Once it is determined that an impairment review is necessary, recoverability of assets is measured
by comparing the carrying amount of the asset grouping to the estimated future undiscounted cash
flows. If the carrying amount exceeds the estimated future undiscounted cash flows, the asset grouping
is considered to be impaired. The impairment is then measured as the difference between the carrying
amount of the asset grouping and its fair value. We endeavor to utilize the best information available to
measure fair value, which is usually either market prices (if available), level 1 or level 2 of the fair value
hierarchy, or an estimate of the future discounted cash flow, level 3 of the fair value hierarchy. The key
estimates in our discounted cash flow analysis include expected industry growth rates, our
assumptions as to volume, selling prices and costs, and the discount rate selected.

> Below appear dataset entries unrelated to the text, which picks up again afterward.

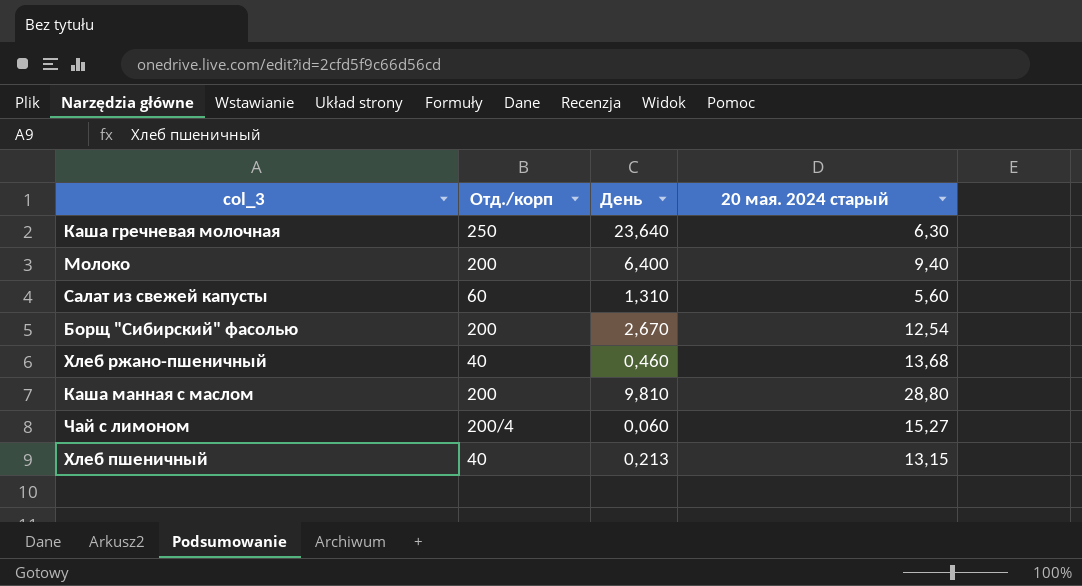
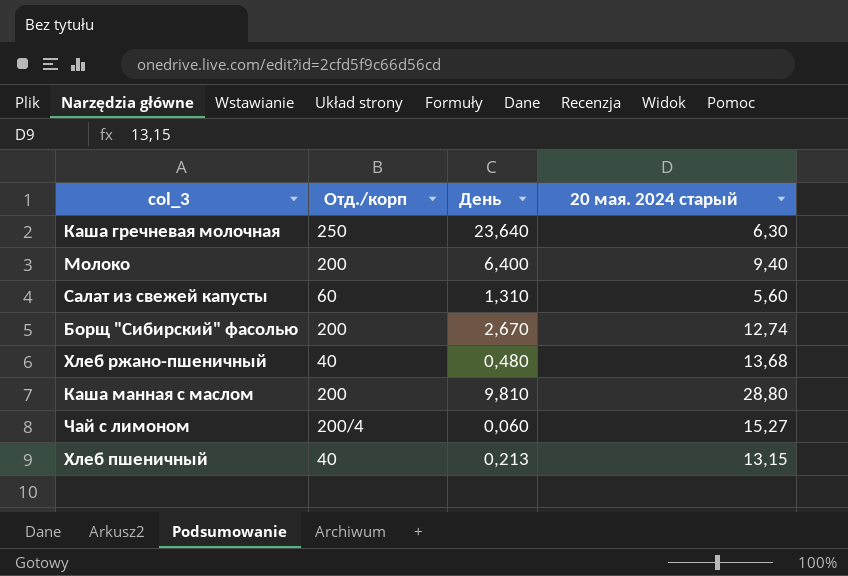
Борщ "Сибирский" фасолью | 20 мая. 2024 старый: 12,54 -> 12,74
Хлеб ржано-пшеничный | День: 0,460 -> 0,480

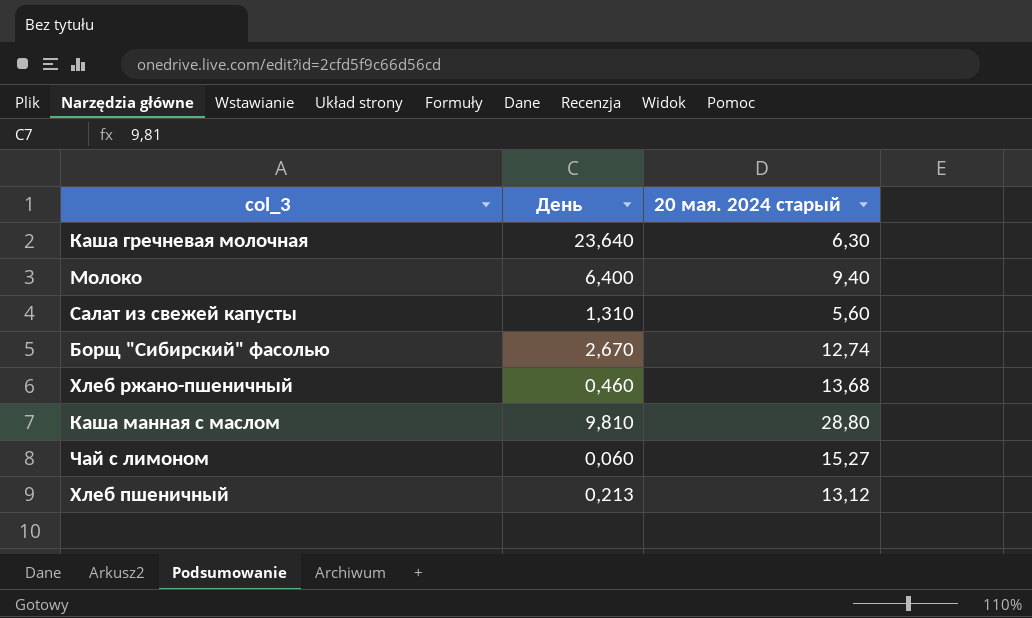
column Отд./корп | position: 2 -> none
Хлеб ржано-пшеничный | День: 0,480 -> 0,460
Хлеб пшеничный | 20 мая. 2024 старый: 13,15 -> 13,12

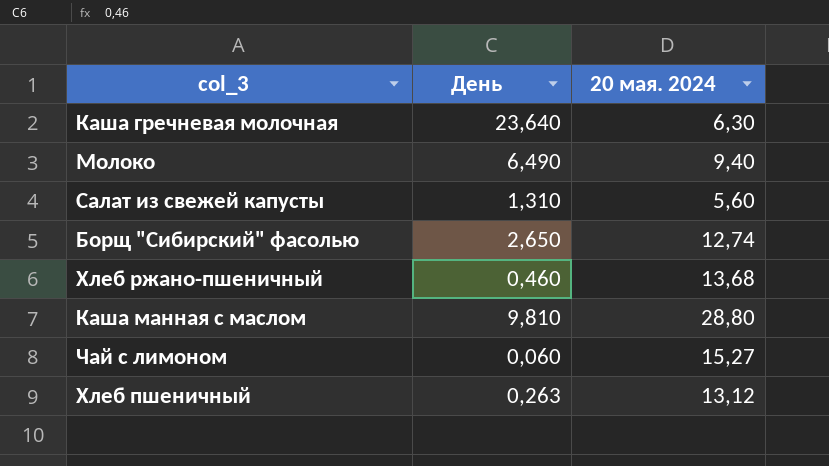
column name: 20 мая. 2024 старый -> 20 мая. 2024
Молоко | День: 6,400 -> 6,490
Борщ "Сибирский" фасолью | День: 2,670 -> 2,650
Хлеб пшеничный | День: 0,213 -> 0,263

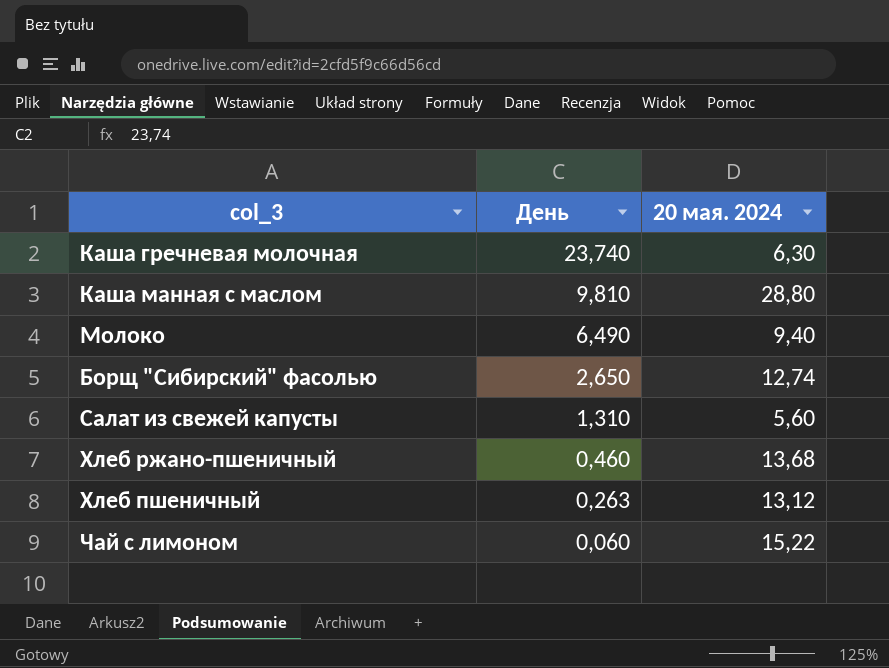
row order: none -> День descending
Каша гречневая молочная | День: 23,640 -> 23,740
Чай с лимоном | 20 мая. 2024: 15,27 -> 15,22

Goodwill and Indefinite-Lived Intangible Assets Impairment Testing—In testing goodwill and
indefinite-lived intangible assets, the fair value is estimated utilizing a discounted cash flow approach
utilizing cash flow forecasts in our five year strategic and annual operating plans adjusted for terminal
value assumptions. These impairment tests involve the use of accounting estimates and assumptions,
changes in which could materially impact our financial condition or operating performance if actual
results differ from such estimates and assumptions. To address this uncertainty we perform sensitivity
analysis on key estimates and assumptions.

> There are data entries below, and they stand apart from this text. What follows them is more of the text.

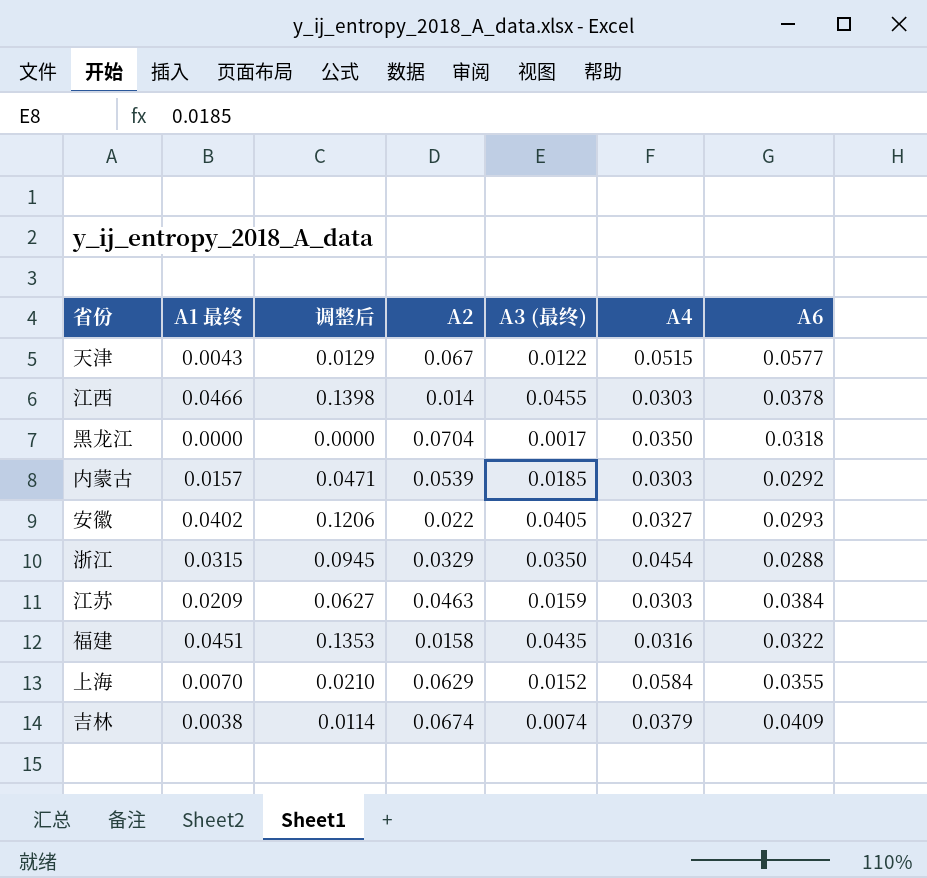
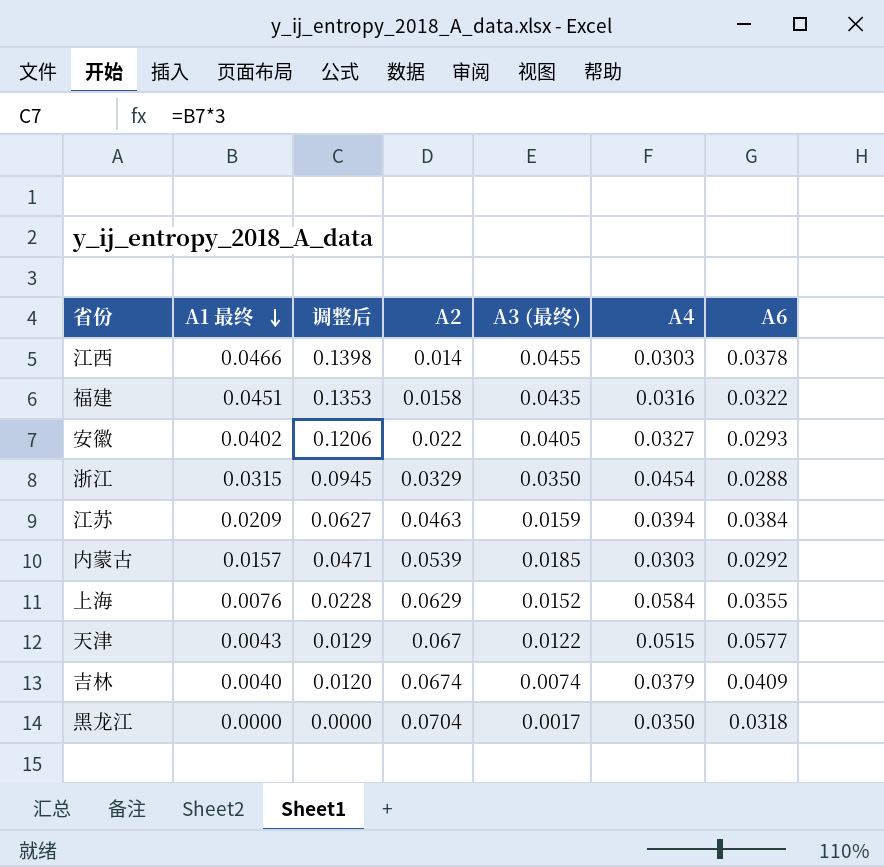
row order: none -> A1 最终 descending
江苏 | A4: 0.0303 -> 0.0394
上海 | A1 最终: 0.0070 -> 0.0076
上海 | 调整后: 0.0210 -> 0.0228
吉林 | A1 最终: 0.0038 -> 0.0040
吉林 | 调整后: 0.0114 -> 0.0120

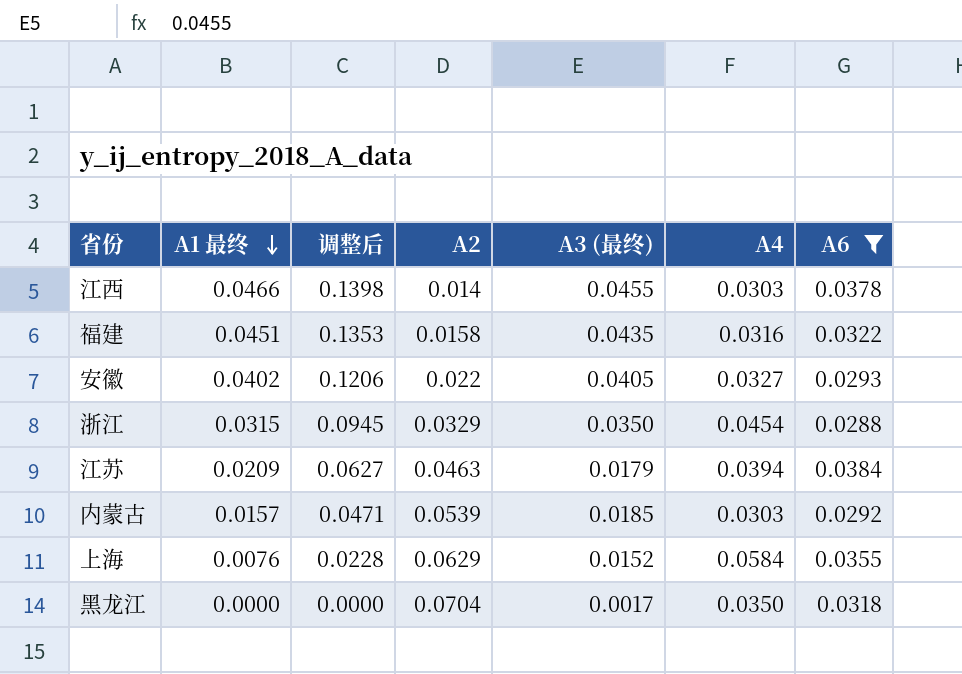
filter: none -> A6 <= 0.0384
江苏 | A3 (最终): 0.0159 -> 0.0179

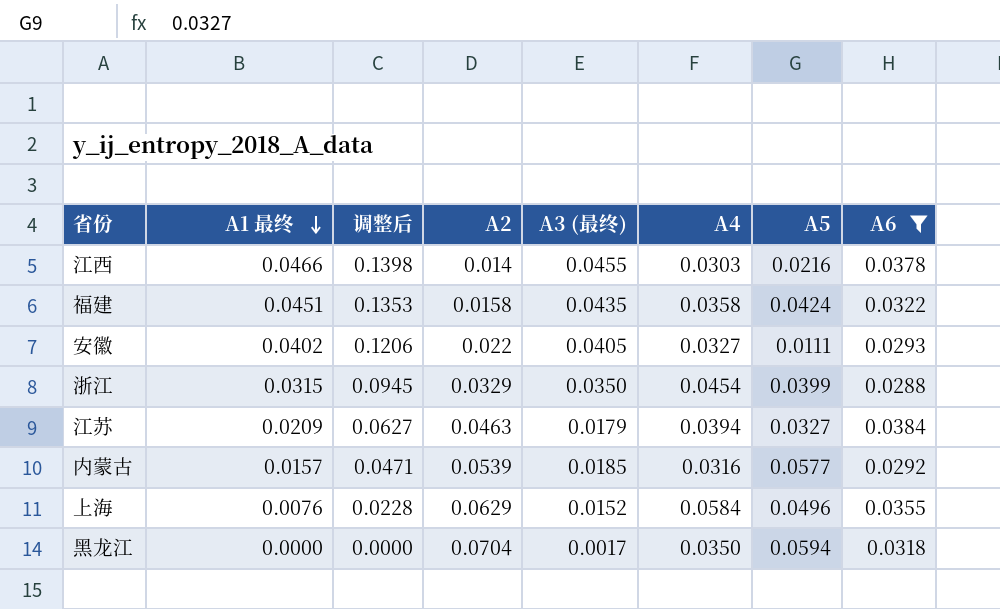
column A5 | position: none -> 7
福建 | A4: 0.0316 -> 0.0358
内蒙古 | A4: 0.0303 -> 0.0316

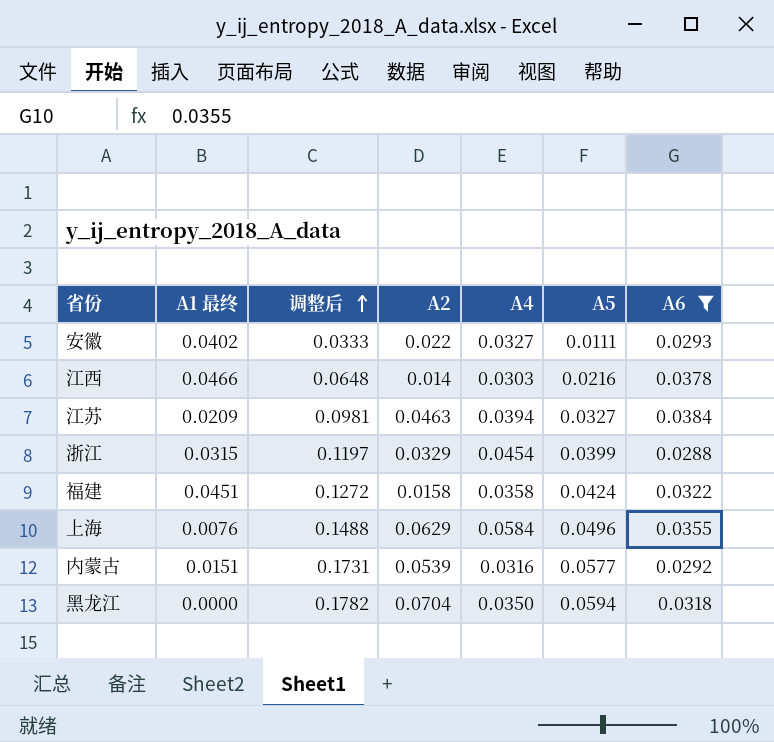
row order: A1 最终 descending -> 调整后 ascending
column A3 (最终) | position: 5 -> none
column 调整后 | formula: [A1 最终] * 3 -> [A5] * 3
内蒙古 | A1 最终: 0.0157 -> 0.0151

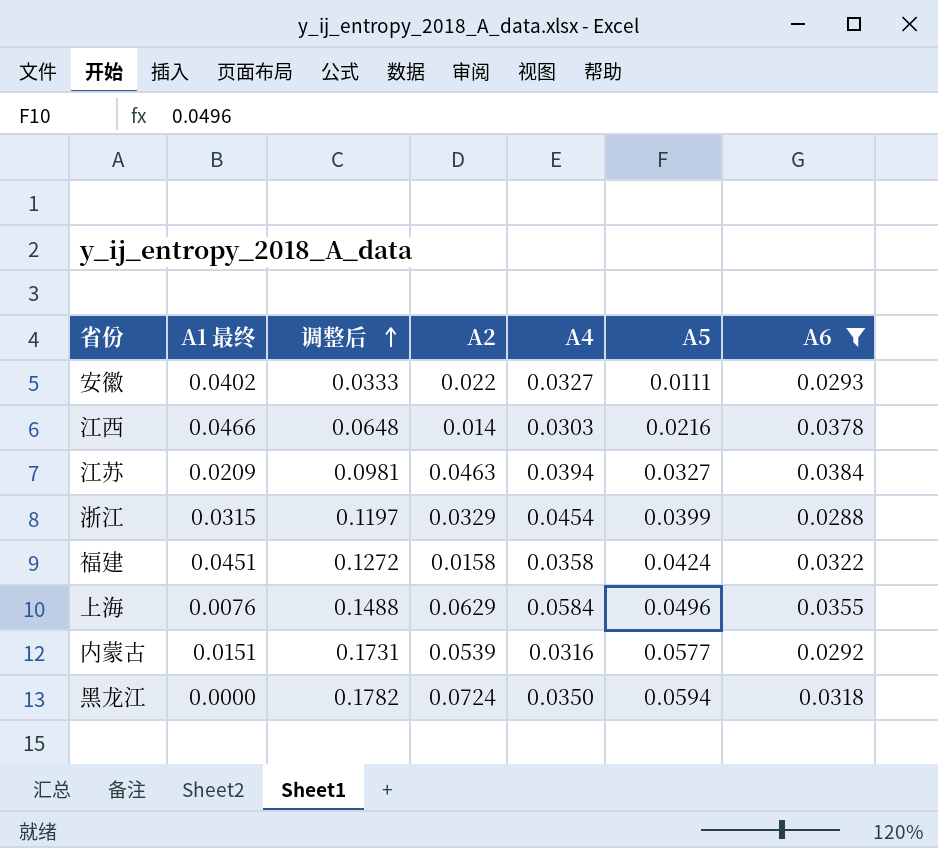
黑龙江 | A2: 0.0704 -> 0.0724

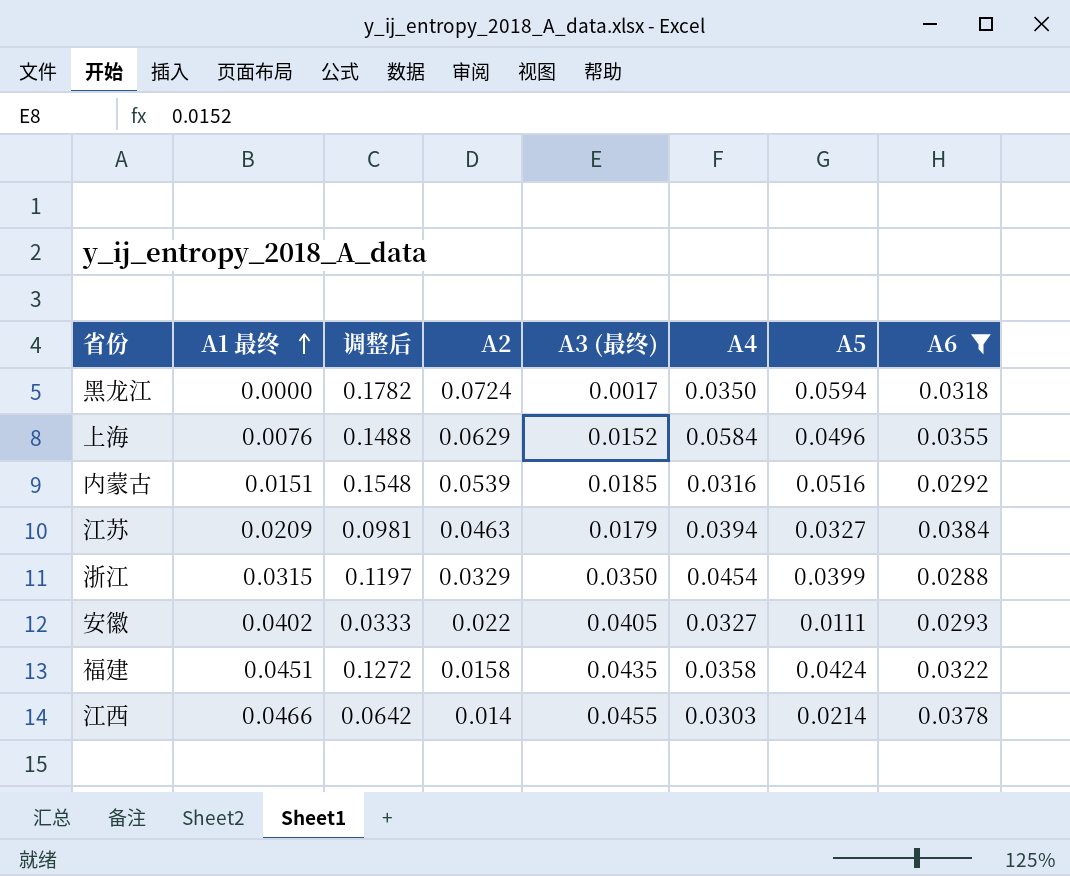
row order: 调整后 ascending -> A1 最终 ascending
column A3 (最终) | position: none -> 5
内蒙古 | 调整后: 0.1731 -> 0.1548
内蒙古 | A5: 0.0577 -> 0.0516
江西 | 调整后: 0.0648 -> 0.0642
江西 | A5: 0.0216 -> 0.0214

Income Taxes—On a recurring basis, we assess the need for a valuation allowance against our
deferred tax assets by considering all available positive and negative evidence, such as past operating
results, projections of future taxable income, enacted tax law changes and the feasibility and impact of
tax planning initiatives. Our projections of future taxable income include a number of estimates and
assumptions regarding our volume, pricing and costs, as well as the timing and amount of reversals of
taxable temporary differences.
Sales Recognition on Long-Term Contracts—In 2014, we recognized approximately 15% of
our total net sales using the percentage-of-completion method for long-term contracts in our
Aerospace, ACS and PMT segments. These long-term contracts are measured on the cost-to-cost
basis for engineering-type contracts and the units-of-delivery basis for production-type contracts.

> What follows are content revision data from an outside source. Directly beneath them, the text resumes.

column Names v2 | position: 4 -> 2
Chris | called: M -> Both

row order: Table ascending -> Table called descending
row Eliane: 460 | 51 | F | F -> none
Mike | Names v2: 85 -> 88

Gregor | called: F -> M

Accounting for these contracts involves management judgment in estimating total contract revenue and
cost. Contract revenues are largely determined by negotiated contract prices and quantities, modified
by our assumptions regarding contract options, change orders, incentive and award provisions
associated with technical performance and price adjustment clauses (such as inflation or index-based
clauses). Contract costs are incurred over a period of time, which can be several years, and the
estimation of these costs requires management judgment. Cost estimates are largely based on
negotiated or estimated purchase contract terms, historical performance trends and other economic
projections. Significant factors that influence these estimates include inflationary trends, technical and
schedule risk, internal and subcontractor performance trends, business volume assumptions, asset
utilization, and anticipated labor agreements. Revenue and cost estimates are regularly monitored and
revised based on changes in circumstances. Anticipated losses on long-term contracts are recognized
when such losses become evident. We maintain financial controls over the customer qualification,
contract pricing and estimation processes to reduce the risk of contract losses.
OTHER MATTERS
Litigation
See Note 19 Commitments and Contingencies of Notes to Financial Statements for a discussion
of environmental, asbestos and other litigation matters.